Our special section on heritage in the June issue took the conventional current view that excavation is destruction. A more creative vision is offered. A generation ago Mortimer Wheeler articulated the basic principle that 'all excavation is destruction'. This has come to be accepted as a fundamental article of faith, and underpins the conservation philosophy expounded in the special section on Heritage in the June 1993 issue of ANTIQUITY (67 (1993): 400-445), which may be summarized in a syllogism: all excavation is destruction; destruction is wrong; therefore all excavation is wrong. I would like to respond with a contrary view that excavators do not destroy archaeological sites; they create them.
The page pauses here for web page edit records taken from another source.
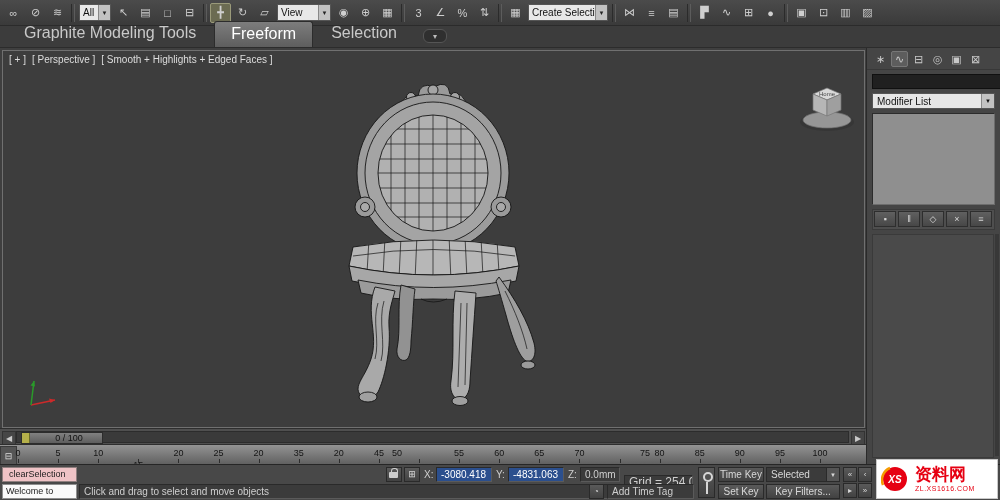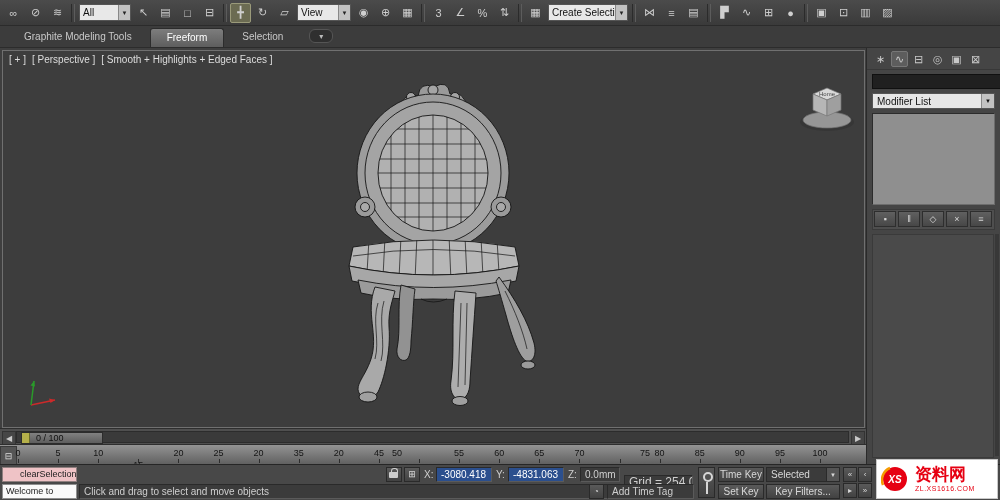"All" div.tb-dd { width: 52px -> 32px }
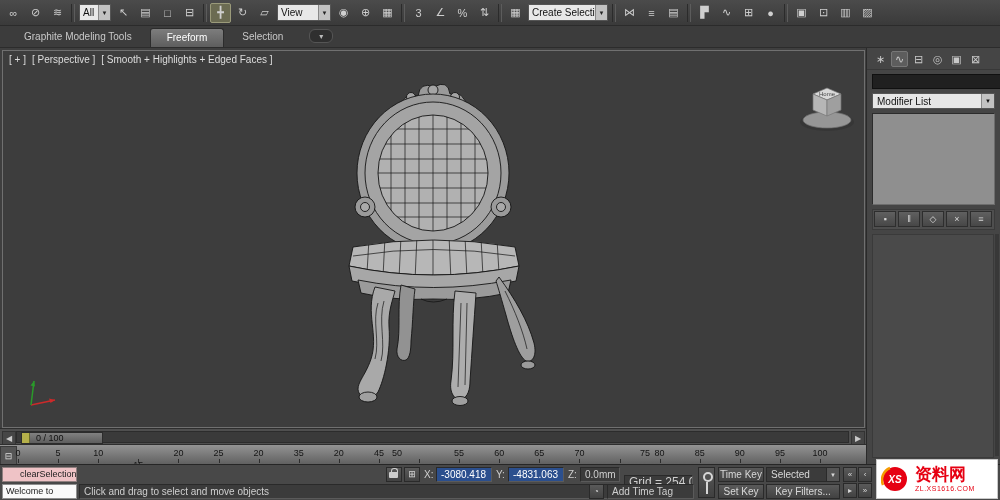"Graphite Modeling Tools" .rtab { font-size: 10px -> 16px }
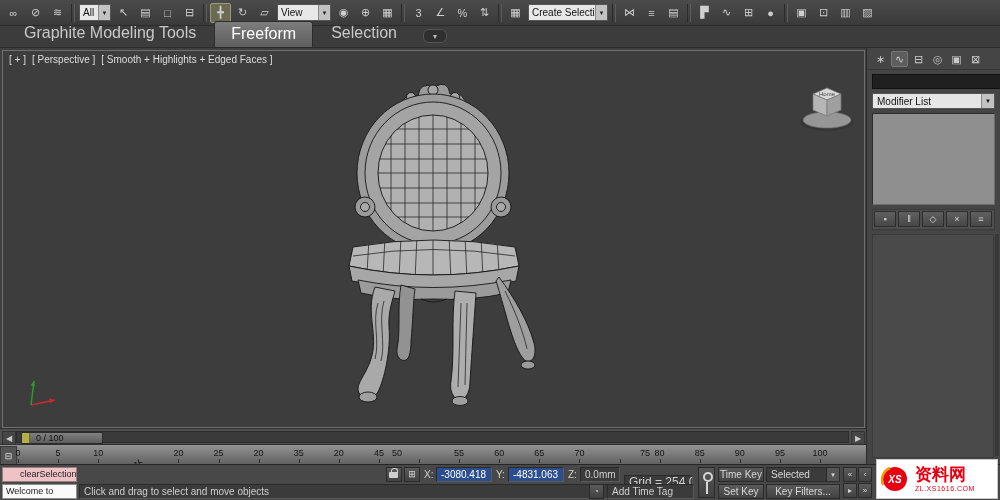"0 / 100" .ts-label { text-align: left -> center }
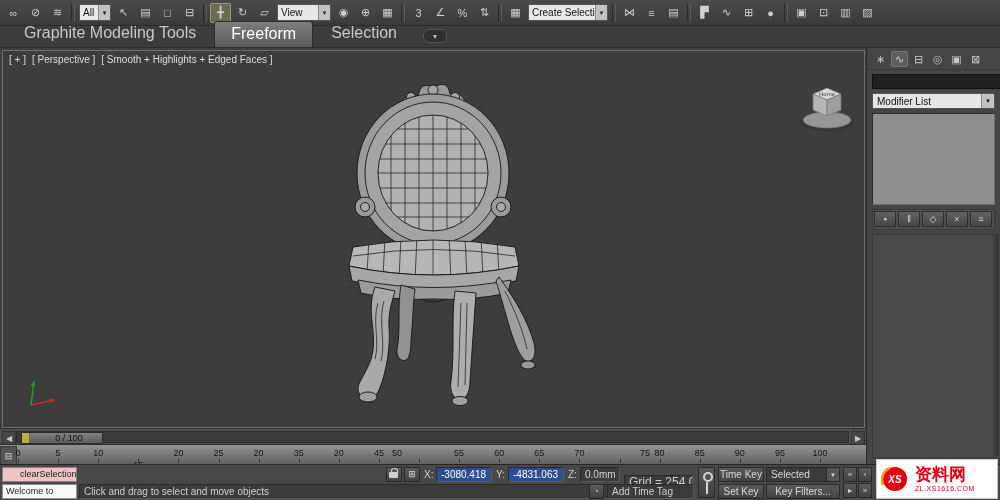"clearSelection" .ms1 { padding: 0 17px -> 0 6px }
Although the impact of archaeologists is minimal when set against the multitude of direct or indirect impacts of modern society, the simple acceptance of the concept of destructive excavation can be seen in the prejudice against excavations held by many cultural heritage managers. In Australia, for example, the size of most excavations has rapidly shrunk from half the site, to 10%, to very small (50 cm x 50 cm) holes -- if excavation is allowed at all. There is little consideration given to different scales of excavation required by different research aims. Excavation is seen as exceptional, with an associated feeling that it is important to leave parts of sites untouched for future excavation, which can then 'test' the work of current researchers. While there is certainly some value in the ability to re-excavate sites, there are several problems with this argument. A policy of sampling small portions of sites rather than excavating on a larger scale has an implicit assumption of site homogeneity or uniformity; that one small part will be representative of the whole. While this may be true for the coarser scales of analysis common in much Australian hunter--gatherer archaeology, it involves a model of site formation and function which needs to be demonstrated rather than assumed. A belief in uniformity and homogeneity is also essential to the idea that future excavations can 'test' previous work by using the material from one part of a site to demonstrate that the collection of material from another part was 'wrong'. If our successors are able to excavate so much better than we can, they may never be able to relate the finer scale of their excavations to the coarser scale of ours. They will have black holes of uncertainty in the centre of their site-plans, and will curse us as much for digging small portions of sites and destroying spatial patterns as for digging the whole.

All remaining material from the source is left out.